Google appeared to be shutting down many of the problematic queries as they were revealed on social media, but people easily found more. These mistakes seem to be baked deep into Gemini’s architecture. When it stopped answering requests for praise of politicians, I asked it to write odes to various journalists, including (ahem) me. In trying this, I think I identified the political line at which Gemini decides you’re too controversial to compliment: I got a sonnet, but my colleague George Will, who is only a smidge to my right, was deemed too controversial. When I repeated the exercise for New York Times columnists, it praised David Brooks but not Ross Douthat.

I am at a loss to explain how Google released an AI that blithely anathematizes half its customer base, and half the politicians who regulate the company. It calls management’s basic competency into question, and raises frightening questions about how the same folks have been shaping our information environment — and how much more thoroughly they might shape it in a future dominated by LLMs.

Also reflecting on Google and search engines is Andrew Stuttaford.

My intrepid Mercatus Center colleague, Veronique de Rugy, reflects on nostalgia for the economy of years ago. A slice:

In a recent article, economist [GMU Econ alum] Jeremy Horpedahl looked at generational wealth (all assets minus all debt) and how today’s young people are faring compared to previous generations. His findings are surprising. After all the talk about how Millennials are the poorest or unluckiest generation yet, Horpedahl’s data show them with dramatically more wealth than Gen Xers had at the same age. And this wealth continues to grow.

What about income? A new paper by the American Enterprise Institute’s Kevin Corinth and Federal Reserve Board’s Jeff Larrimore looks at income levels by generation in a variety of ways. They find that each of the past four generations had higher inflation-adjusted incomes than did the previous generation. Further, they find that this trend doesn’t seem to be driven by women entering the workforce.

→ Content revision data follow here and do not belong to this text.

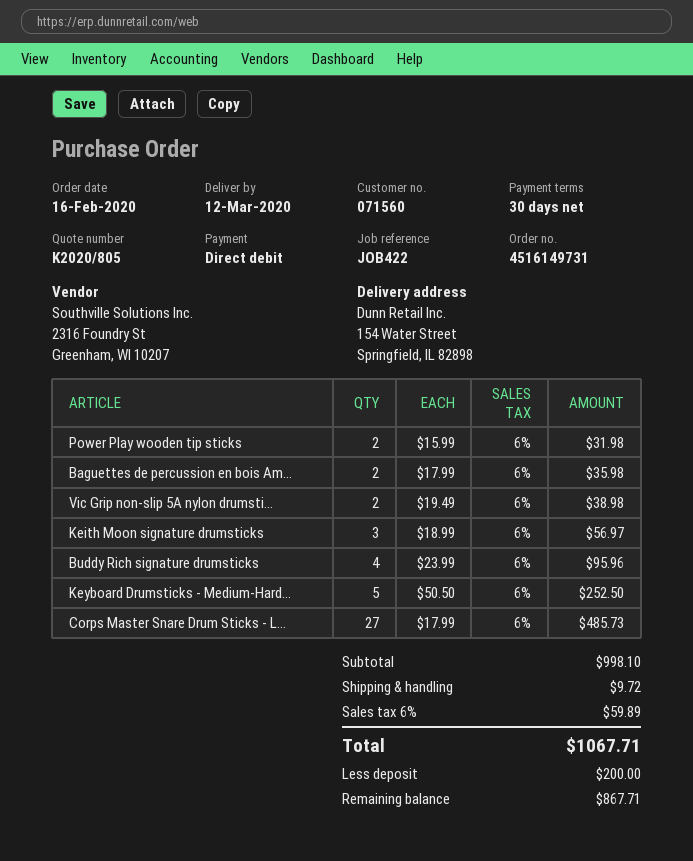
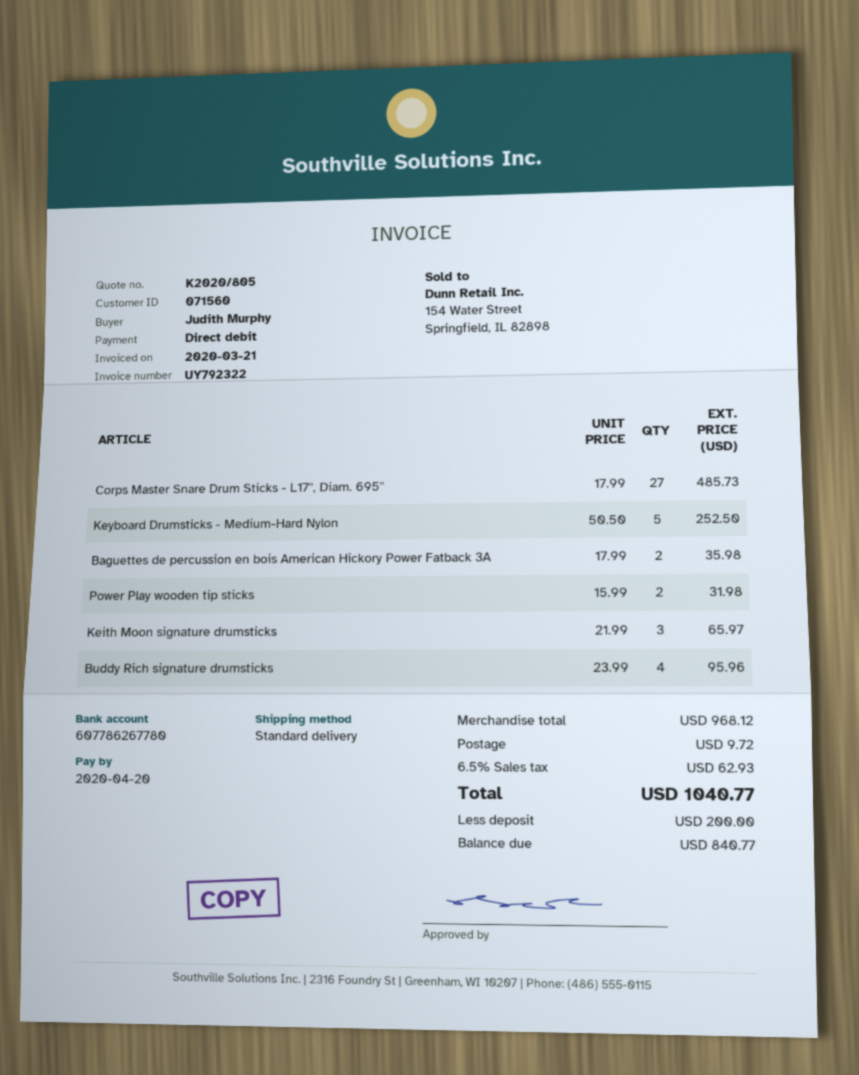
Vic Grip non-slip 5A nylon drumsti...: 2 x 19.49 = 38.98 -> none
Keith Moon signature drumsticks: 3 x 18.99 = 56.97 -> 3 x 21.99 = 65.97
subtotal: 998.10 -> 968.12
tax: 6% = 59.89 -> 6.5% = 62.93
total: 1067.71 -> 1040.77
balance: 867.71 -> 840.77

Eric Boehm asks why Panera Bread is exempt from California’s new minimum-wage requirement. Two slices:

When fast food restaurants across California have to start paying workers $20 per hour on April 1, one major chain will be exempted from the mandate—and it just so happens to have a connection to a longtime friend and donor to Gov. Gavin Newsom.

Panera Bread is poised to get a boost from a bizarre clause in the fast-food minimum wage law that exempts “chains that bake bread and sell it as a standalone item,” Bloomberg reports, adding that “Newsom pushed for that break, according to people familiar with the matter.”

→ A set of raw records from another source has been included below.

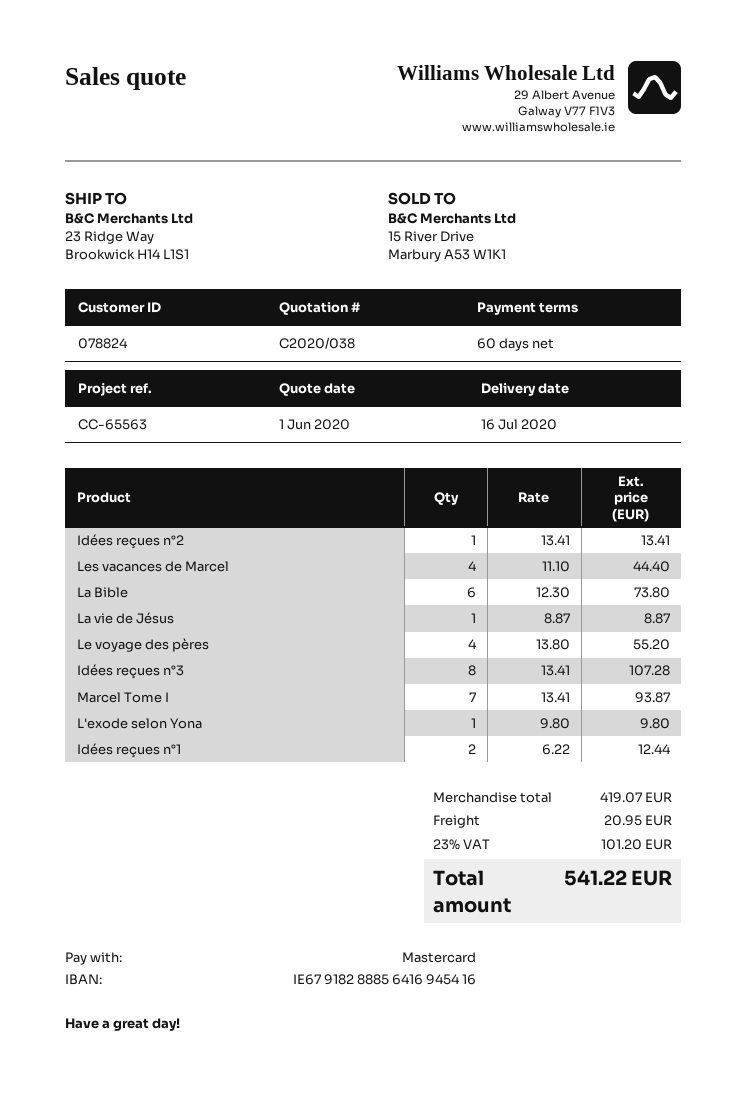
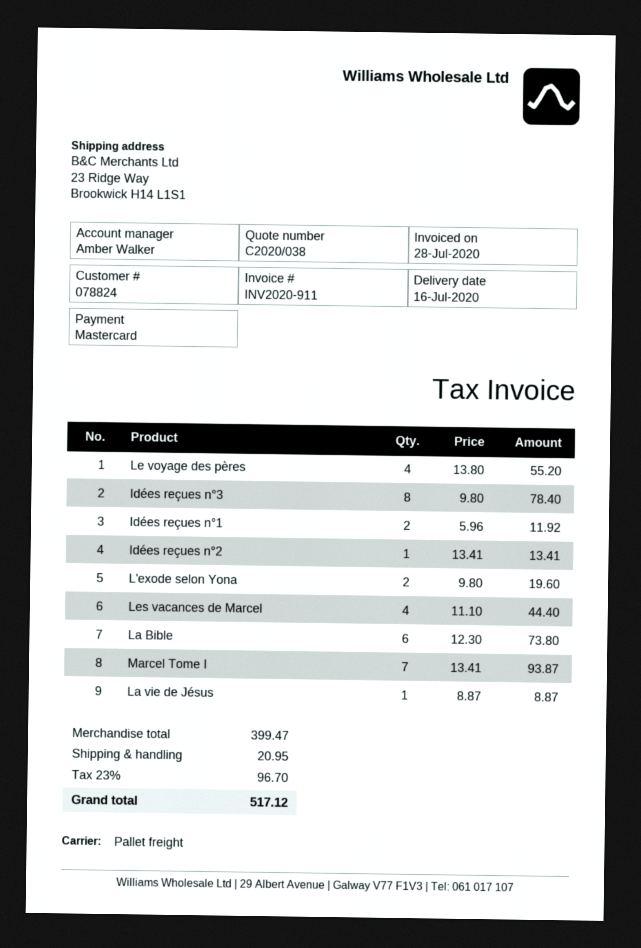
Idées reçues n°3: 8 x 13.41 = 107.28 -> 8 x 9.80 = 78.40
L'exode selon Yona: 1 x 9.80 = 9.80 -> 2 x 9.80 = 19.60
Idées reçues n°1: 2 x 6.22 = 12.44 -> 2 x 5.96 = 11.92
subtotal: 419.07 -> 399.47
tax: 23% = 101.20 -> 23% = 96.70
total: 541.22 -> 517.12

That exemption stands to benefit Greg Flynn, owner and CEO of the Flynn Restaurant Group, a conglomerate that operates more than 2,300 restaurants nationally and is the second-largest Panera franchisee in the world, according to the company’s website. Flynn and Newsom go way back: Bloomberg reports that the two attended the same high school at the same time—Flynn was student body president during Newsom’s freshman year—and the restaurateur has donated to Newsom’s gubernatorial campaigns and bragged to colleagues about his close relationship with the governor.

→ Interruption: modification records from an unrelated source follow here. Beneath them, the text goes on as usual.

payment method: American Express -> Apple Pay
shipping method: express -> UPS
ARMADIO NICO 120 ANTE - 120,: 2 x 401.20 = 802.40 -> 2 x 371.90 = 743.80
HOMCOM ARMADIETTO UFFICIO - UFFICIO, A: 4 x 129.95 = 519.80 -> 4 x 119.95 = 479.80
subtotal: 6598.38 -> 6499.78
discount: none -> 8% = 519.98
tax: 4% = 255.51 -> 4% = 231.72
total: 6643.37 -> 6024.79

The deeper lesson is that giving the government more power to set wages (or regulate other aspects of the economy) creates the conditions for exactly this sort of thing to happen. It could be that a wealthy special interest used his connections to the governor to secure special treatment, or that a governor tried to help out his friend. Either way, it couldn’t have happened without the government injecting itself into the relationship between workers and employers.

GMU Econ alum Nikolai Wenzel writes about Chile.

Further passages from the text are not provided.